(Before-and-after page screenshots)
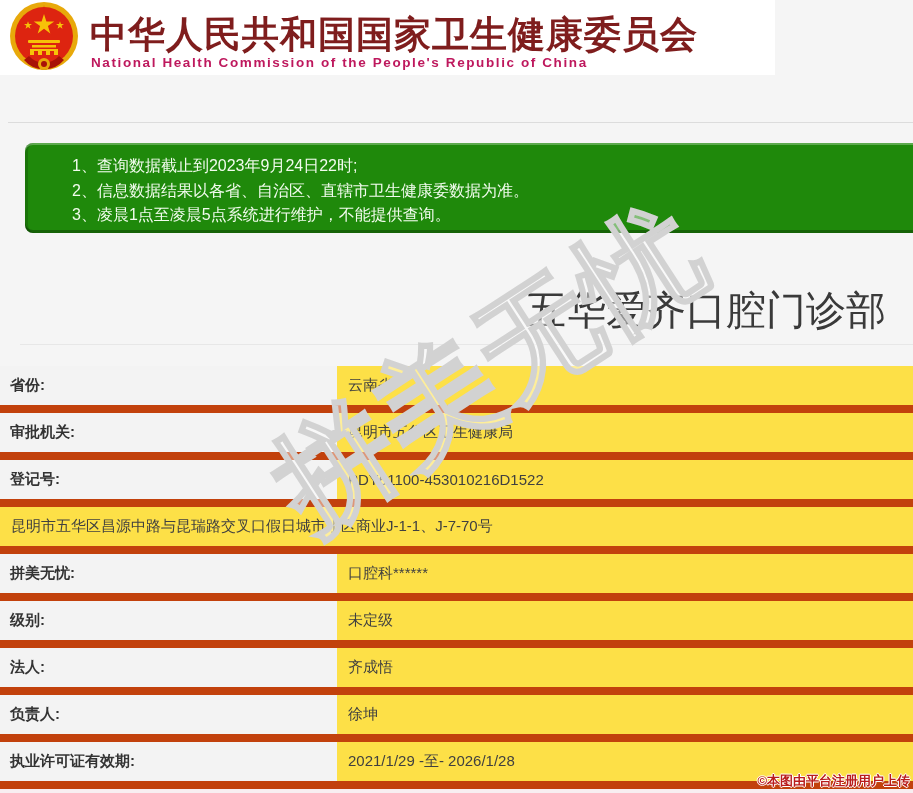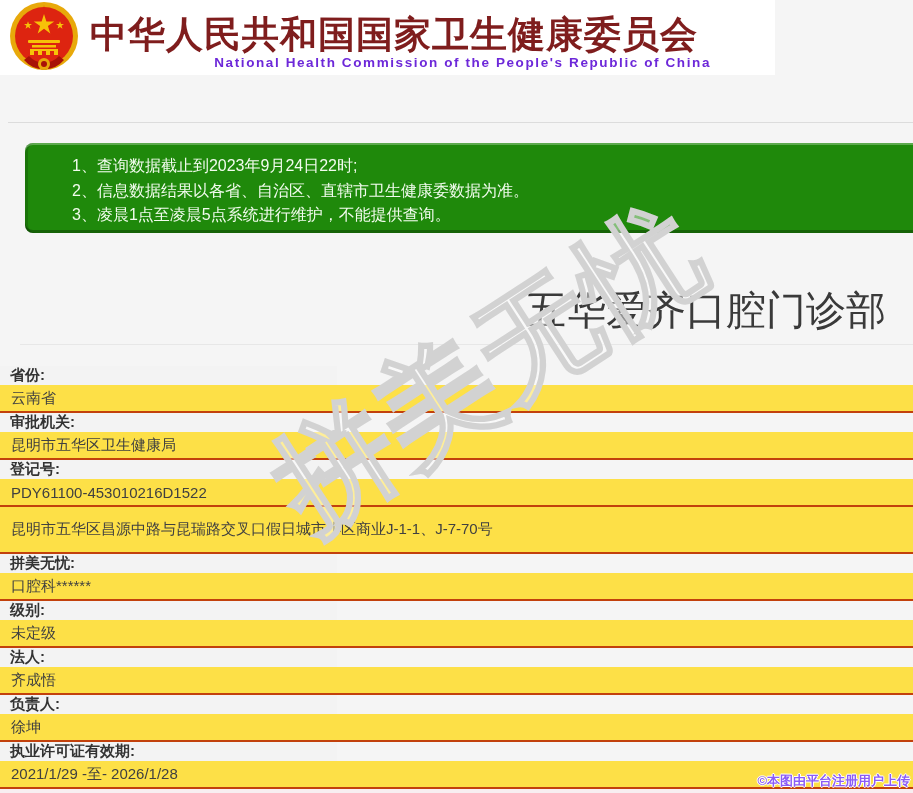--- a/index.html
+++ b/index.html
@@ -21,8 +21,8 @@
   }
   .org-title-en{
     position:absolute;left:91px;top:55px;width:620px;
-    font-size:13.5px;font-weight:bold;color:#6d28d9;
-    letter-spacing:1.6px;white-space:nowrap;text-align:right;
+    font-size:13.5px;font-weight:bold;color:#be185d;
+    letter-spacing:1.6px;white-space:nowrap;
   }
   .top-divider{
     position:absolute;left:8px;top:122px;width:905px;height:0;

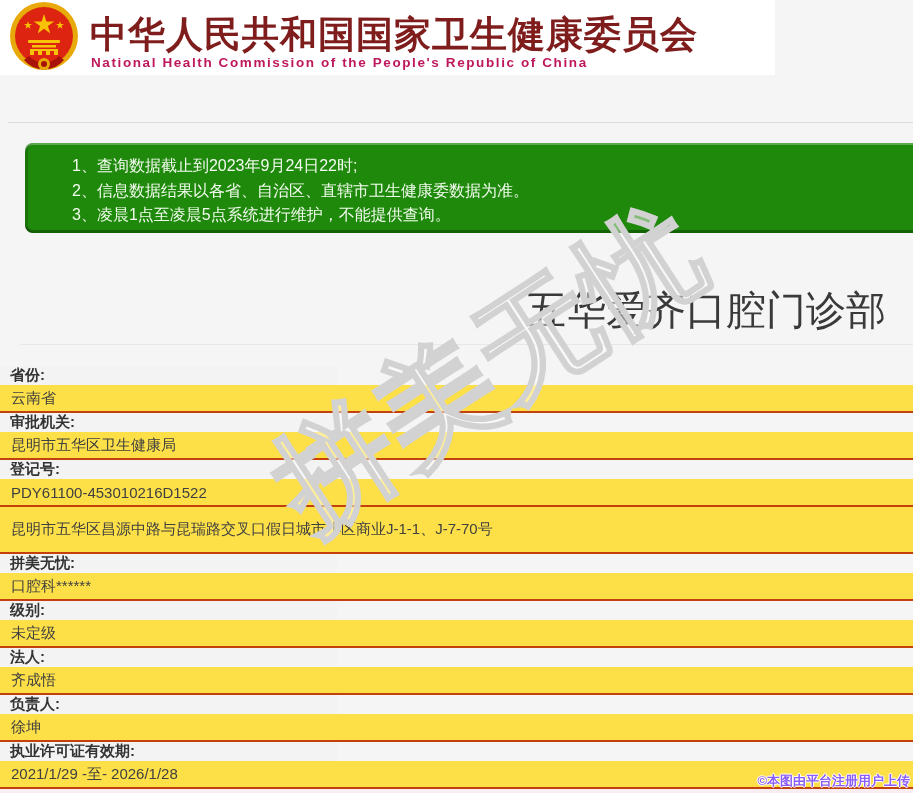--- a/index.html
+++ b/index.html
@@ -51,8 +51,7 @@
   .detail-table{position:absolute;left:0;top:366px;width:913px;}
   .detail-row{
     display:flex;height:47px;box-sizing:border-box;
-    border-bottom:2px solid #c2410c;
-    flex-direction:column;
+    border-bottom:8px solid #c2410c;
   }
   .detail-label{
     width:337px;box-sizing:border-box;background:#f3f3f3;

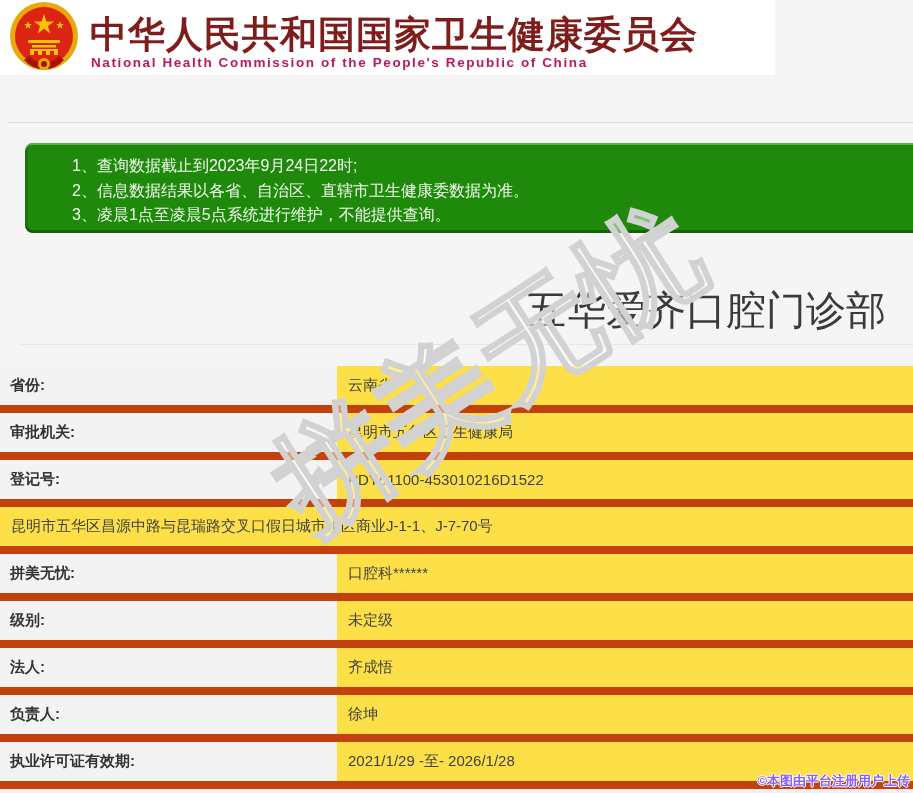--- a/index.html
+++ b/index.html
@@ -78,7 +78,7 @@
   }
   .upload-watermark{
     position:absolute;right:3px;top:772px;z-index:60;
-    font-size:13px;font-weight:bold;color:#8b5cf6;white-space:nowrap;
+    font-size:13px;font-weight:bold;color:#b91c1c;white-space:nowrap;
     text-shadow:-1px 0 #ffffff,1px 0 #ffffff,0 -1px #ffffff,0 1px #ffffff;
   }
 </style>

■ **TASK OBJECTIVE**: Return all the entries word for word, but omit any pictures they contain.

■ **SOLUTION TO THE PROBLEM**:
--- a/index.html
+++ b/index.html
@@ -21,8 +21,8 @@
   }
   .org-title-en{
     position:absolute;left:91px;top:55px;width:620px;
-    font-size:13.5px;font-weight:bold;color:#6d28d9;
-    letter-spacing:1.6px;white-space:nowrap;text-align:right;
+    font-size:13.5px;font-weight:bold;color:#be185d;
+    letter-spacing:1.6px;white-space:nowrap;
   }
   .top-divider{
     position:absolute;left:8px;top:122px;width:905px;height:0;

--- a/index.html
+++ b/index.html
@@ -51,8 +51,7 @@
   .detail-table{position:absolute;left:0;top:366px;width:913px;}
   .detail-row{
     display:flex;height:47px;box-sizing:border-box;
-    border-bottom:2px solid #c2410c;
-    flex-direction:column;
+    border-bottom:8px solid #c2410c;
   }
   .detail-label{
     width:337px;box-sizing:border-box;background:#f3f3f3;

--- a/index.html
+++ b/index.html
@@ -78,7 +78,7 @@
   }
   .upload-watermark{
     position:absolute;right:3px;top:772px;z-index:60;
-    font-size:13px;font-weight:bold;color:#8b5cf6;white-space:nowrap;
+    font-size:13px;font-weight:bold;color:#b91c1c;white-space:nowrap;
     text-shadow:-1px 0 #ffffff,1px 0 #ffffff,0 -1px #ffffff,0 1px #ffffff;
   }
 </style>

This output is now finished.